A recent decision of the Cayman Islands ('Cayman') Grand Court ('Court') considered how to balance the competing interests of a trust which partly owned an asset and a claimant looking to enforce judgment against that asset. It also reviewed if and when a claimant could appear or make representations when trustees applied for a 'Beddoe' Order to indemnify the trustee against all and any costs and expenses which it might properly incur in the process.

In the Matter of the Trusts Law (2011 Revision) and In the Matter of the Grand Court Rules Order 85 Rule 2

Why ask the Court?

Under s.48 of the Trusts Law (2011) trustees can apply to the Court for an opinion, advice or direction on the management of trust money. So long as the trustees have not concealed matters from the court when they made their application, once the Court has sanctioned a course of action the trustee is protected against personal liability to the beneficiaries.

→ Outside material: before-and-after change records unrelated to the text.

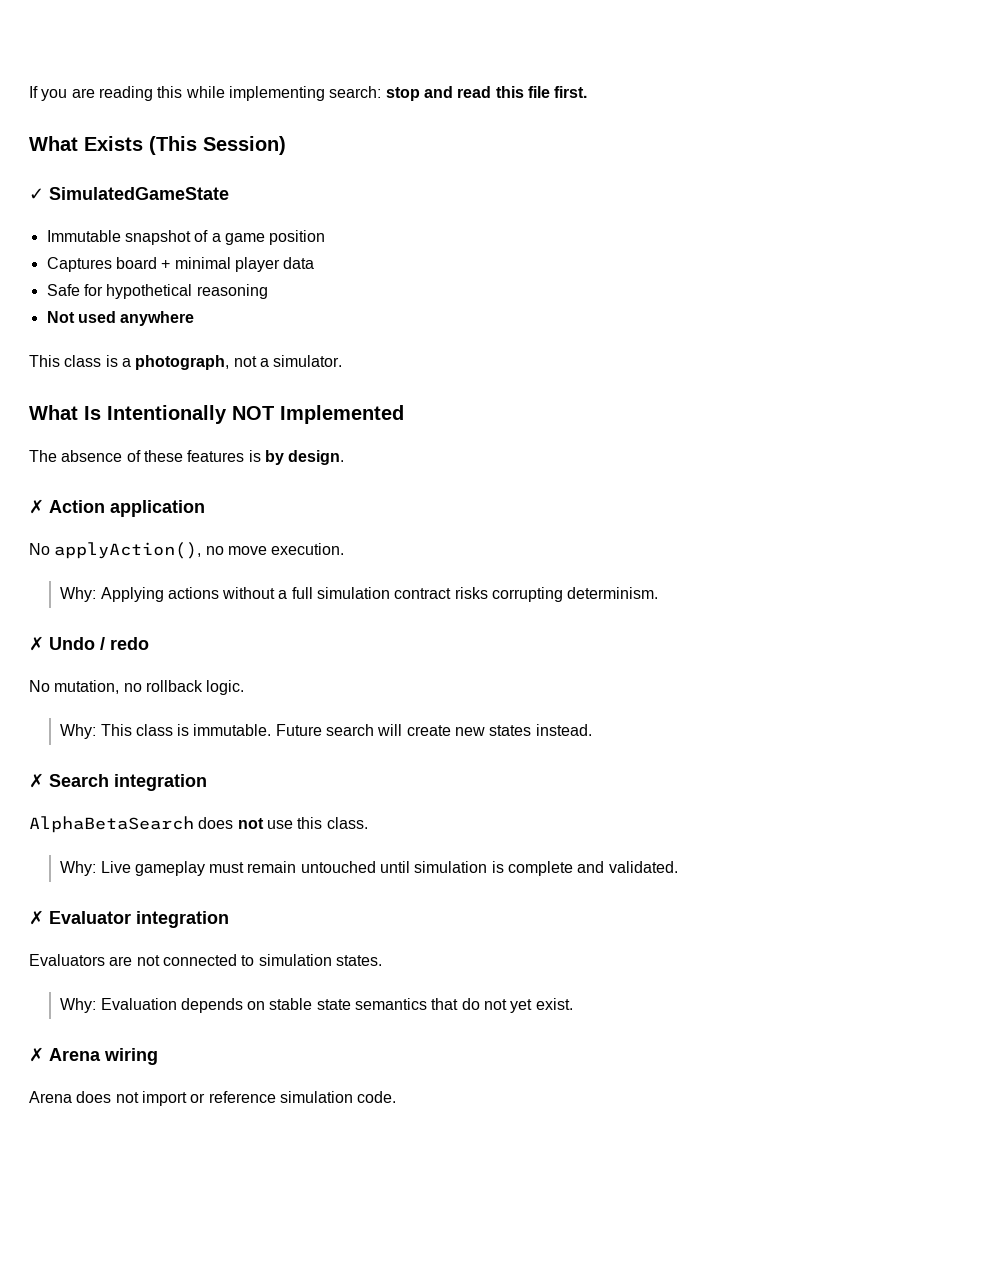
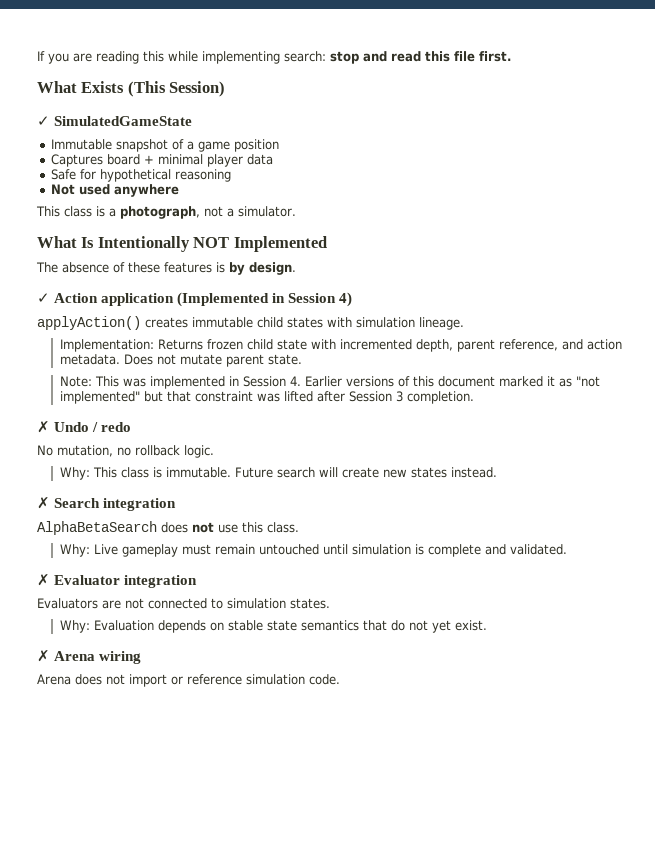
- ✗ Action application
- No applyAction(), no move execution.
- Why: Applying actions without a full simulation contract risks corrupting determinism.
+ ✓ Action application (Implemented in Session 4)
+ applyAction() creates immutable child states with simulation lineage.
+ Implementation: Returns frozen child state with incremented depth, parent reference, and action metadata. Does not mutate parent state.
+ Note: This was implemented in Session 4. Earlier versions of this document marked it as "not implemented" but that constraint was lifted after Session 3 completion.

Do trustees need permission to defend their trust?

No. However trustees have been advised to apply to the court to sanction getting involved in litigation on behalf of their trust since the 1893 England and Wales Court of Appeal decision in In re Beddoe, Downes v Cottam [1893] 1 Ch 547 (CA) . The principle explained in that case was that:

"a trustee who, without the sanction of the Court, commences anaction or defends an action, unsuccessfully, does so at his own risk as regards the costs, even if he acts on counsel's opinion..."

To avoid the risk of personal liability for the costs of proceedings on behalf of the trust, trustees will apply for directions from the Court to sanction their involvement in Court proceedings (a 'Beddoes Order').

How do they do that?

This happens in a separate, discrete application unrelated to the main action usually heard by a different judge to the main proceedings. This is because the process of assessing who should be liable to pay the costs of proceedings involves the trustees making full disclosure of the strength and weaknesses of their case and of all other relevant information.

Do they have to tell the beneficiaries first?

Where trustees make an application for directions under s.48, notice of the application has to be served on all persons interested in the application (or as many as the Court decides is expedient) or they have to attend the hearing.

What happened here?

One of the beneficiaries ('Z') of a trust ('Trust') made claims and brought proceedings in England against the Trust and other parties arising out of a Sale and Purchase Agreement. The assets of the Trust were an interest in monies against which Z would look to enforce any judgment in its favour. In defending the proceedings the trustees ('Trustees') would incur costs which, if paid for out of the Trust's funds, would reduce the amount of money against which Z could enforce its judgment. If the Trustees did not defend the proceedings there was a risk there would be no realisable assets left in the Trust.

What did the Trustees do?

They asked for directions as to whether they could defend the English action and permission to borrow funds on behalf of the Trust to pay the costs, and for an indemnity that those costs would be reimbursed from assets of the Trust. Notice of the application was served on Z through Cayman lawyers, and on the Cayman Attorney General on behalf of one of the other beneficiaries of the Trust.

What did Z say about that?

Z applied to be included at the hearing or at least make written representations, relying on a decision in Re:Eaton. It also argued that this was a trust dispute and the Trustees application had the effect of being a pre-emptive costs order. Were Z to succeed the Trust assets would be depleted by the costs of defending the claim. Z's claim was for more than the value of the Trust assets, so depleting them further meant Z was effectively paying its opponent's costs.

What did the Court think of that?

The Judge thought the arguments were misconceived. The Trustees were entitled to make their application which was separate from the English proceedings and would not affect them. He distinguished the circumstances here from Re: Eaton where a beneficiary was claiming against trustees over assets in the trust to which the beneficiary was entitled. In this case Z did not assert ownership of assets in the Trust but was a third party with a potential, disputed, personal claim in contract or tort against the Trustee and others.

Is that fair to Z?

The Judge considered that a contingent creditor in Z's position should be allowed to make representations on whether the Court should give a direction to defend, but that did not mean the Court had to follow them. The Court had then to weigh the relative merits. In this case:

  1. If the Trustees did not defend the claim Z would be entitled to a default judgment. As the claim exceeds the Trust assets these would be exhausted to the detriment of the beneficiaries who claim ownership of them.
  2. Were Z successful the defence costs would reduce the assets against which Z could enforce its judgment. Z did not assert ownership of those assets, but a contingent interest in them should its claim succeed.

On balance the Court decided that a potential judgment creditor takes the trust assets as it finds them at the time of judgment and the interests of the beneficiaries with claims to own those assets takes priority.

What did the Court Order?

Given the threat of a default judgment if the Trustees did not defend the English proceedings, the judge directed the Trustees to defend them, with an indemnity from the Trust assets (to be funded by a loan) for the costs reasonably incurred in defending.

The content of this article is intended to provide a general guide to the subject matter. Specialist advice should be sought about your specific circumstances.